EXERCISE AIM:
Work through the data below and give the number of lines holding "serif", nothing more.

[Web interface edit records]
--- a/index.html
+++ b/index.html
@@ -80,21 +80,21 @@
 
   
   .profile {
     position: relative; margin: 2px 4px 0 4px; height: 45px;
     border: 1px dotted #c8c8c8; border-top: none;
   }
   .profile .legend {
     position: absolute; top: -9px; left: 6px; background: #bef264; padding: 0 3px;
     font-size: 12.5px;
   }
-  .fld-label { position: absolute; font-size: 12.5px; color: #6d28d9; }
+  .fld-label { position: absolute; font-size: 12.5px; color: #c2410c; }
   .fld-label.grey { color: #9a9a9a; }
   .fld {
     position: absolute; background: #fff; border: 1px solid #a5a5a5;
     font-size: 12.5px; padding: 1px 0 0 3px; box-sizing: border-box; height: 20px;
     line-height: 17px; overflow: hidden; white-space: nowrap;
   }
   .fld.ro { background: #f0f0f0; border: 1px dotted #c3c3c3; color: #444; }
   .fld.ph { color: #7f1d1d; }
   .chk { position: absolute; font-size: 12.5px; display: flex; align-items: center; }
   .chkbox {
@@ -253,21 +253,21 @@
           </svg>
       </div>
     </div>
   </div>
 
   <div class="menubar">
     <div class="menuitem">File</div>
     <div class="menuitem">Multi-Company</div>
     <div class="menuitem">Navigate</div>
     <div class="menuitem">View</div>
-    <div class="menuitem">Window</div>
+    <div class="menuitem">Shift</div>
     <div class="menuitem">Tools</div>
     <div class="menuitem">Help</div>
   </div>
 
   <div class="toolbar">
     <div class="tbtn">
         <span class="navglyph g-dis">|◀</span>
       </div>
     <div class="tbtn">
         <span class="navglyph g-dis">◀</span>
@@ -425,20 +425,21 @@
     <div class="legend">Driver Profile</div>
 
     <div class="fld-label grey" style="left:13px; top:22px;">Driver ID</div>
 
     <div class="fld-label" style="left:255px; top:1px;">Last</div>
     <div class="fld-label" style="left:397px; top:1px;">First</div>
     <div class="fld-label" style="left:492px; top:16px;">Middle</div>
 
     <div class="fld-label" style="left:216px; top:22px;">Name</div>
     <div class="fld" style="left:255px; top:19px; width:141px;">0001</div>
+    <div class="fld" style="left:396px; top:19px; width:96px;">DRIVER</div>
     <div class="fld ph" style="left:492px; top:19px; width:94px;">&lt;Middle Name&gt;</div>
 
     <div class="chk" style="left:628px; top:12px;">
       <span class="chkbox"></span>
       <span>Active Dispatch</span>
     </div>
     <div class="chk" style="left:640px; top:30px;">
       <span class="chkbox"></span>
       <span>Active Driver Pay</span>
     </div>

...

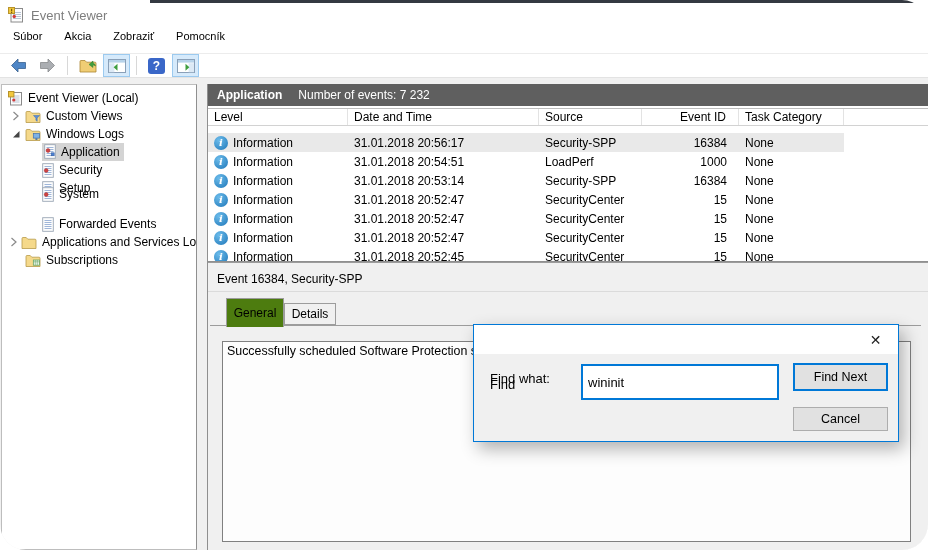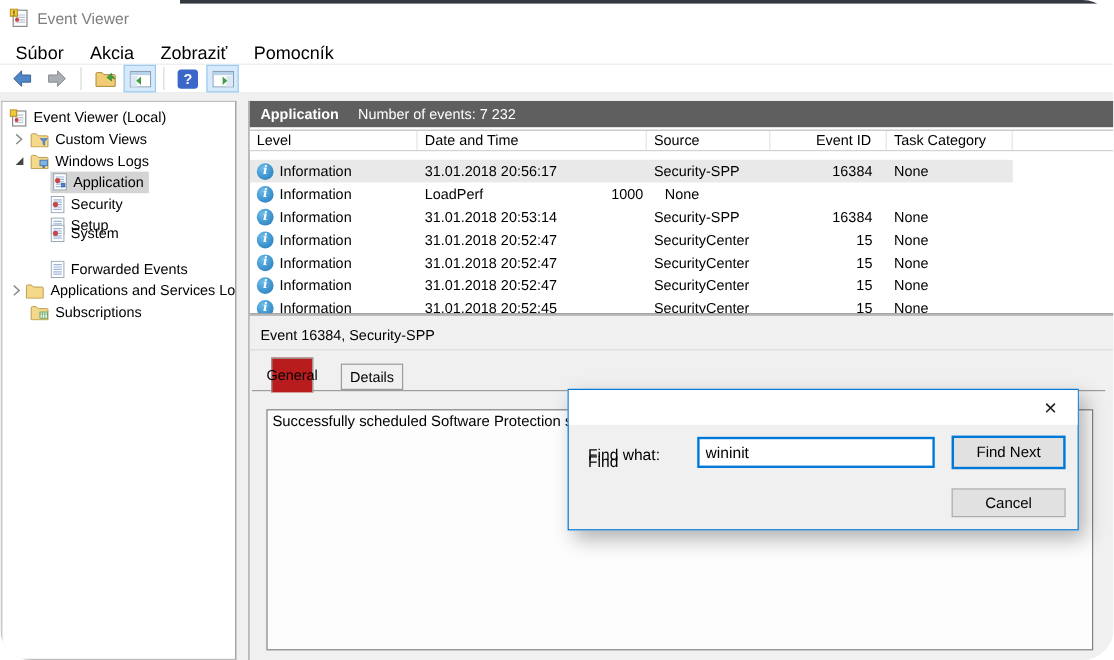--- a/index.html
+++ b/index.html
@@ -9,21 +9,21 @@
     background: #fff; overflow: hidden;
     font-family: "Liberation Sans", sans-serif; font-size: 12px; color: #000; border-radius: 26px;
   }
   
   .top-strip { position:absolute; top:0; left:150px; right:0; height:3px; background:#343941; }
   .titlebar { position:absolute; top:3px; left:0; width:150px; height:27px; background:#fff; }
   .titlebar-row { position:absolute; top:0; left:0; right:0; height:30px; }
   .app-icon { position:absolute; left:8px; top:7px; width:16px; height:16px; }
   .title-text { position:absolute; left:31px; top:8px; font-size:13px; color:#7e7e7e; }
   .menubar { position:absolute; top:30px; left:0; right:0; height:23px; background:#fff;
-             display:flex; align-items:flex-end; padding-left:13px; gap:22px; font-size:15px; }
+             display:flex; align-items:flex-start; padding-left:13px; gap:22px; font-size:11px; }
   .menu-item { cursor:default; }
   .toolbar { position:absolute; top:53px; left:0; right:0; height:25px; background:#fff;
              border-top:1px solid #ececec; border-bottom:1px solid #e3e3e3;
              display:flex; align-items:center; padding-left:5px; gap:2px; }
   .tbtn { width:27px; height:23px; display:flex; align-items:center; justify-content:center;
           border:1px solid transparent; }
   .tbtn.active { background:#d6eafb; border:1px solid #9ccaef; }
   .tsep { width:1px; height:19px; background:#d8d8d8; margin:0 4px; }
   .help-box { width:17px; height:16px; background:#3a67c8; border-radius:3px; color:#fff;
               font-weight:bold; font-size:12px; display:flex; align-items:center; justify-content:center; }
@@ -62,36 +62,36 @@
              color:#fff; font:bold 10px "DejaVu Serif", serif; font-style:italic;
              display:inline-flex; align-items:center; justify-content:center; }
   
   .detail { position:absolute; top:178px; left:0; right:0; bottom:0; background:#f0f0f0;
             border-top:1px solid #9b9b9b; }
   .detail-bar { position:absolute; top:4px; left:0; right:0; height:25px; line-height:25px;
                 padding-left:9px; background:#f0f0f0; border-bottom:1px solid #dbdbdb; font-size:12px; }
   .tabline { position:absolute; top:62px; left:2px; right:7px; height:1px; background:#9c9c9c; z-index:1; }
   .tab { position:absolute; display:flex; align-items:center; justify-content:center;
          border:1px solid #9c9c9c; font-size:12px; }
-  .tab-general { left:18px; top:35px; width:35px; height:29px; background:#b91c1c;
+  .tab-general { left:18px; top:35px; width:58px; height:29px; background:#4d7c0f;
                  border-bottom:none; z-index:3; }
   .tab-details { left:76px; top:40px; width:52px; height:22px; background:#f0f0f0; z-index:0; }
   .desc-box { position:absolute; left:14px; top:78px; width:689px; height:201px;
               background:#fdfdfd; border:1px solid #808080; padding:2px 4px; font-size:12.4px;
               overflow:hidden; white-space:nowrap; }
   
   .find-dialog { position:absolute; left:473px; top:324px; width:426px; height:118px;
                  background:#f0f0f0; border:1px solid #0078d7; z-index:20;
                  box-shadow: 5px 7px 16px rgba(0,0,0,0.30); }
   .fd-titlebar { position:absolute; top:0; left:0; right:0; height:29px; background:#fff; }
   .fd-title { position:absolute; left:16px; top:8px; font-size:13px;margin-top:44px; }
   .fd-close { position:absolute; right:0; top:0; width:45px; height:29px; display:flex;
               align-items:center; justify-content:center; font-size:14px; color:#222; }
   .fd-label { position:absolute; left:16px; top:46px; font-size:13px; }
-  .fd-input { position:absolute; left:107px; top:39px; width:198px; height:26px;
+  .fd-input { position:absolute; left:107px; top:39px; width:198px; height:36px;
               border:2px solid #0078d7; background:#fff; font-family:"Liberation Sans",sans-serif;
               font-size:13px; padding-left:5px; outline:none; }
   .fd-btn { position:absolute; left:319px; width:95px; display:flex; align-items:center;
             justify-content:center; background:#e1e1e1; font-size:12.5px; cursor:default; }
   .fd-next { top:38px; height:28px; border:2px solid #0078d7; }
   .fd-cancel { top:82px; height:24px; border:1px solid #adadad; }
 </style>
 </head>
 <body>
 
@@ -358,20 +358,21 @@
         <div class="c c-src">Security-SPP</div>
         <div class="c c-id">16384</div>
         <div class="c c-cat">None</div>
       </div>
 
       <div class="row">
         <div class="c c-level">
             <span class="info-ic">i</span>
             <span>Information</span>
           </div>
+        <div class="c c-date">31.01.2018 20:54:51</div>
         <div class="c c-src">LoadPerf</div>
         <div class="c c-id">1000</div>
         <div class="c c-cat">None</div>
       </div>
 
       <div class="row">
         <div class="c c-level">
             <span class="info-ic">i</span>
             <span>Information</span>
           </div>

...

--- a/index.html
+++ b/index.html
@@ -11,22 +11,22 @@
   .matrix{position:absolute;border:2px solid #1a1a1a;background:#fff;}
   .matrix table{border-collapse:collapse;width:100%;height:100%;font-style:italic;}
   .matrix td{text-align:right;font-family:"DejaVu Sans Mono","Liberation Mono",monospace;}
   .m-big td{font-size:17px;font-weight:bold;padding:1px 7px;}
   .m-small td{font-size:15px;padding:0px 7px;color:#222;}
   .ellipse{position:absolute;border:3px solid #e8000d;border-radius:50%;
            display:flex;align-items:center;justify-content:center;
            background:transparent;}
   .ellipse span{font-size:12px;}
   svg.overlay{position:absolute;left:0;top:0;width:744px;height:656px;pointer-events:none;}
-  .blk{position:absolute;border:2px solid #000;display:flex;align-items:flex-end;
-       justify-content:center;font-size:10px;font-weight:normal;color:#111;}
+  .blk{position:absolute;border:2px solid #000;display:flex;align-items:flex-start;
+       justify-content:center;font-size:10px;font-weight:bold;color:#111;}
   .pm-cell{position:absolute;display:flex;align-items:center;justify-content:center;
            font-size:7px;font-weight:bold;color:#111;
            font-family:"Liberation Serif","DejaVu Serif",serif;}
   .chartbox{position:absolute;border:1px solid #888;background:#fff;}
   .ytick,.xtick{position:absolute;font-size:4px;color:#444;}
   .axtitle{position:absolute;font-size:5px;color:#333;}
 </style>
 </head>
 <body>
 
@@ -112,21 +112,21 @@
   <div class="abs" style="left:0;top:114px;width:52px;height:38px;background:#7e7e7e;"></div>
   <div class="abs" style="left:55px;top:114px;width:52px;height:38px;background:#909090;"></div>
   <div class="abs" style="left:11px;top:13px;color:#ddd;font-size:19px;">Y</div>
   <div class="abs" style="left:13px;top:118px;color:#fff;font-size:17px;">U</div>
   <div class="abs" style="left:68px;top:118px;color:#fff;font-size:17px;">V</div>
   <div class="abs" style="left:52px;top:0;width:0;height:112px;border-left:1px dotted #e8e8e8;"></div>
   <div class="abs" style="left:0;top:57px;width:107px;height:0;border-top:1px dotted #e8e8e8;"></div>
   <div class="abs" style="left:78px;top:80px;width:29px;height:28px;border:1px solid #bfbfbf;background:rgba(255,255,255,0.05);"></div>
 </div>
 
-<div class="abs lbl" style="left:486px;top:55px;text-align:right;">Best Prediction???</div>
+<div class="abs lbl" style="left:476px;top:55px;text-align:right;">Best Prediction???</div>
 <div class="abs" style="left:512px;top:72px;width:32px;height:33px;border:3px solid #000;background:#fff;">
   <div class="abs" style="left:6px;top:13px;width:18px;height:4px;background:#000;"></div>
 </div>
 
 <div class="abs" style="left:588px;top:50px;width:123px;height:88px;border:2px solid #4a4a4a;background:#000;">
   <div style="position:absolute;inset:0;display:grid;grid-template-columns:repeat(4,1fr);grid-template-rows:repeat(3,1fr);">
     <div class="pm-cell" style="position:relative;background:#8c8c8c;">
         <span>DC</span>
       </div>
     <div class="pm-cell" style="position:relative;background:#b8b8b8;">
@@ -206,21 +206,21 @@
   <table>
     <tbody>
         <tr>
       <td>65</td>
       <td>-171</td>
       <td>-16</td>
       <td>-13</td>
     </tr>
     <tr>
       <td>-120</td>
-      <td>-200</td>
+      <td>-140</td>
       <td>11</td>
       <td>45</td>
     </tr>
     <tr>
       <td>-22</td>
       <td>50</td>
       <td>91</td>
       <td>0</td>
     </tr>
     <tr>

SOLUTION BELOW:
4